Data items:

• • • • •

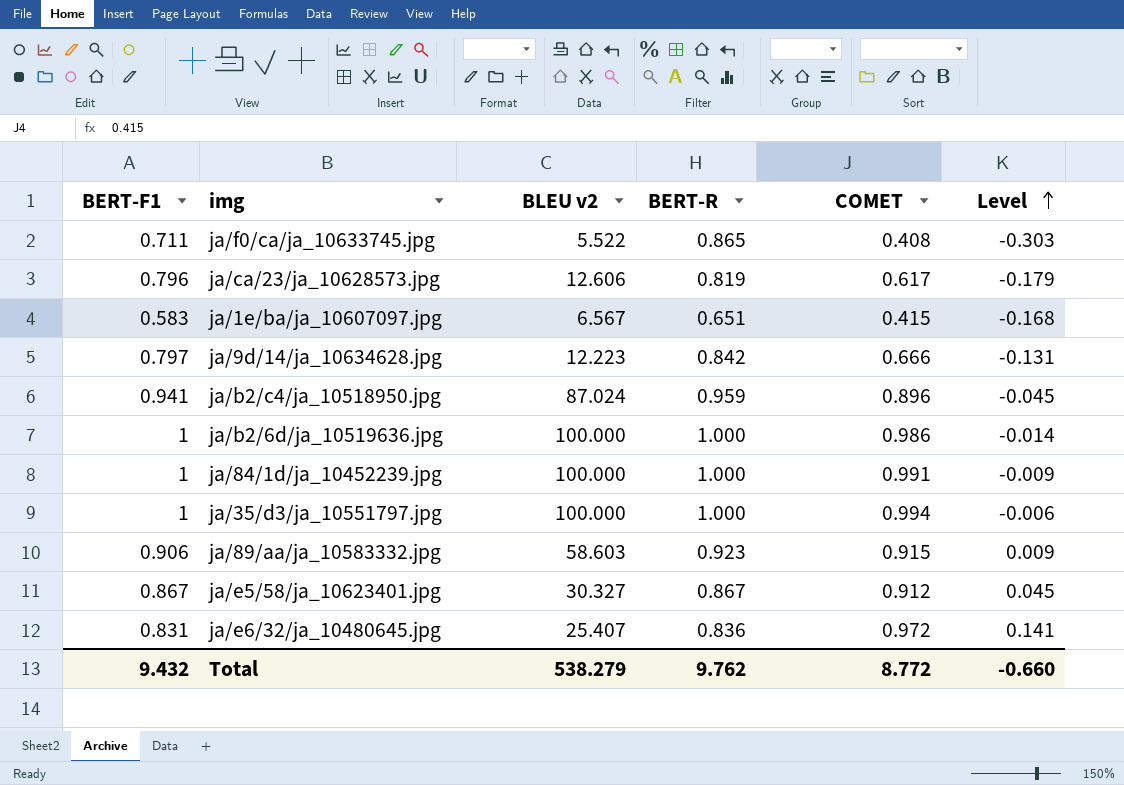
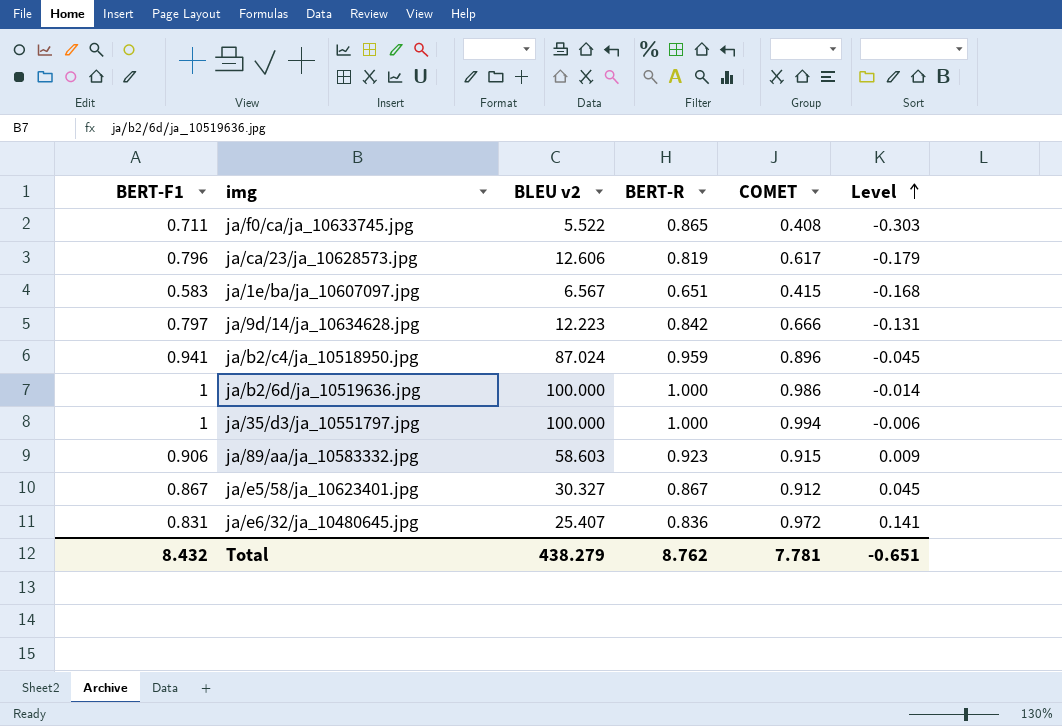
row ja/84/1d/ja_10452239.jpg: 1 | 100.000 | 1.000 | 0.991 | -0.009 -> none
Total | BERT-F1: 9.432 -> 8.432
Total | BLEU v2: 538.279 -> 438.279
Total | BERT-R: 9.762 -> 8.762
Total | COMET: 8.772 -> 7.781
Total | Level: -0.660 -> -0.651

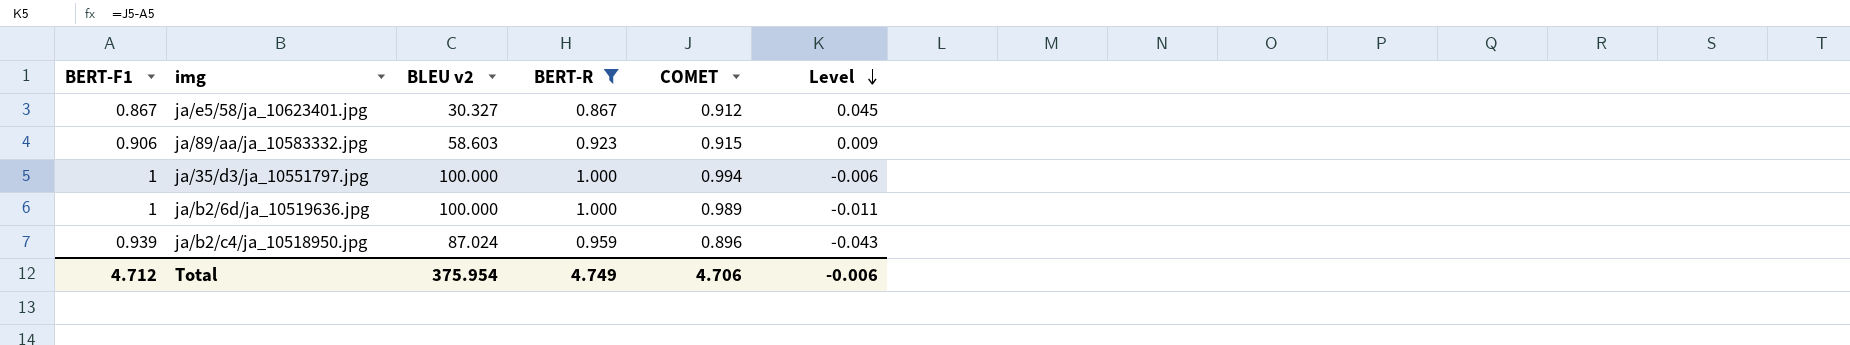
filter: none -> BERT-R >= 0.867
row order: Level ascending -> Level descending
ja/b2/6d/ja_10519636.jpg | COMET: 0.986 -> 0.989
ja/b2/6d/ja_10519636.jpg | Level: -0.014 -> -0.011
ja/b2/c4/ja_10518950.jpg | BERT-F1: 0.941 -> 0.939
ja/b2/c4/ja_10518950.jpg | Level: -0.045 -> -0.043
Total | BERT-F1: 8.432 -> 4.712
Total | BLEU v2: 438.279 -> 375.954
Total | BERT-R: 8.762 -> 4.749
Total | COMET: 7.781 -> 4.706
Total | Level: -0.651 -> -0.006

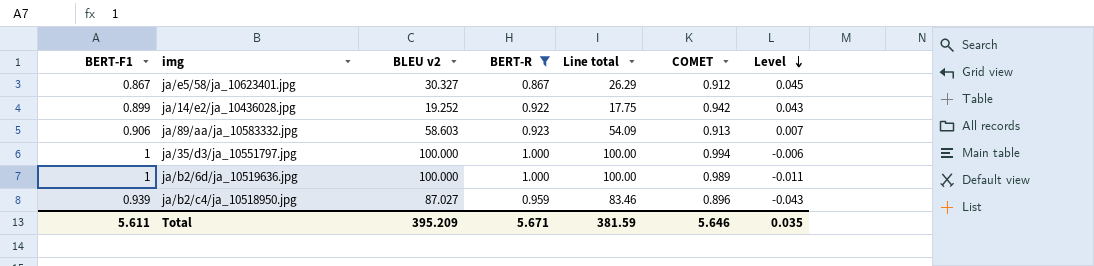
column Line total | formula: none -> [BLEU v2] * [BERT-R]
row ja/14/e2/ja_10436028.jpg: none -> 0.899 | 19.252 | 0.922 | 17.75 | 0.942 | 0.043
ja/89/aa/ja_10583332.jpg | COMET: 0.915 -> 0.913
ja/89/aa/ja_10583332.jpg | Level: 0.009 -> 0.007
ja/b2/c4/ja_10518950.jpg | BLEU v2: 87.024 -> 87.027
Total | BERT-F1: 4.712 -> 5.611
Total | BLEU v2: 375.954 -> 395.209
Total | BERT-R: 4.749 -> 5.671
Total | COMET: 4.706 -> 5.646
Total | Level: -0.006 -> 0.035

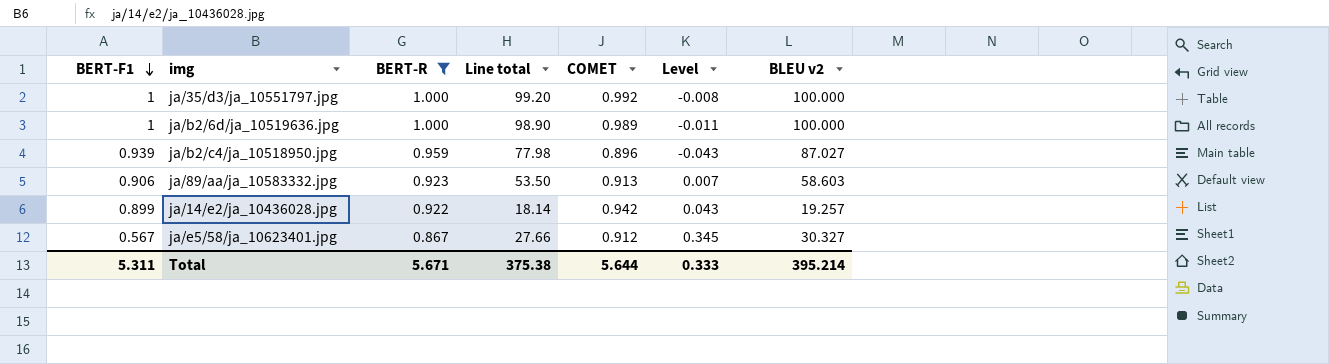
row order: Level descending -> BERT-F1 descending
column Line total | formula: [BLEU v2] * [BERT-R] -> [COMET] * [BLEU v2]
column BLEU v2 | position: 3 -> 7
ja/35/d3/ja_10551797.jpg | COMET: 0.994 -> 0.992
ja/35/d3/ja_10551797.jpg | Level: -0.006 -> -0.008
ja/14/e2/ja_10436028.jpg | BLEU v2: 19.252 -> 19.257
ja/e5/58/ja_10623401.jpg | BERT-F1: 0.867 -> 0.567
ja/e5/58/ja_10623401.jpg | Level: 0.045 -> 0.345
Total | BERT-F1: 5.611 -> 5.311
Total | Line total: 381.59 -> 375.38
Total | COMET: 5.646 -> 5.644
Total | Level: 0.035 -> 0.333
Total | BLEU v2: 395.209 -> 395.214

• • • • •

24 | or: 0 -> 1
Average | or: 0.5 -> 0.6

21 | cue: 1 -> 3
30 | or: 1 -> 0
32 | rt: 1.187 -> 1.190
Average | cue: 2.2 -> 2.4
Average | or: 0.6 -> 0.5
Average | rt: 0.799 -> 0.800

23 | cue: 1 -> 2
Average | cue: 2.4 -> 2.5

• • • • •

[Task to complete]: Working from the data above, extract solely the lines from the one containing "Total | COMET: 5.646 -> 5.644" through the one containing "Total | BLEU v2: 395.209 -> 395.214", exactly as they appear, both included.

[Exercise answer]:
Total | COMET: 5.646 -> 5.644
Total | Level: 0.035 -> 0.333
Total | BLEU v2: 395.209 -> 395.214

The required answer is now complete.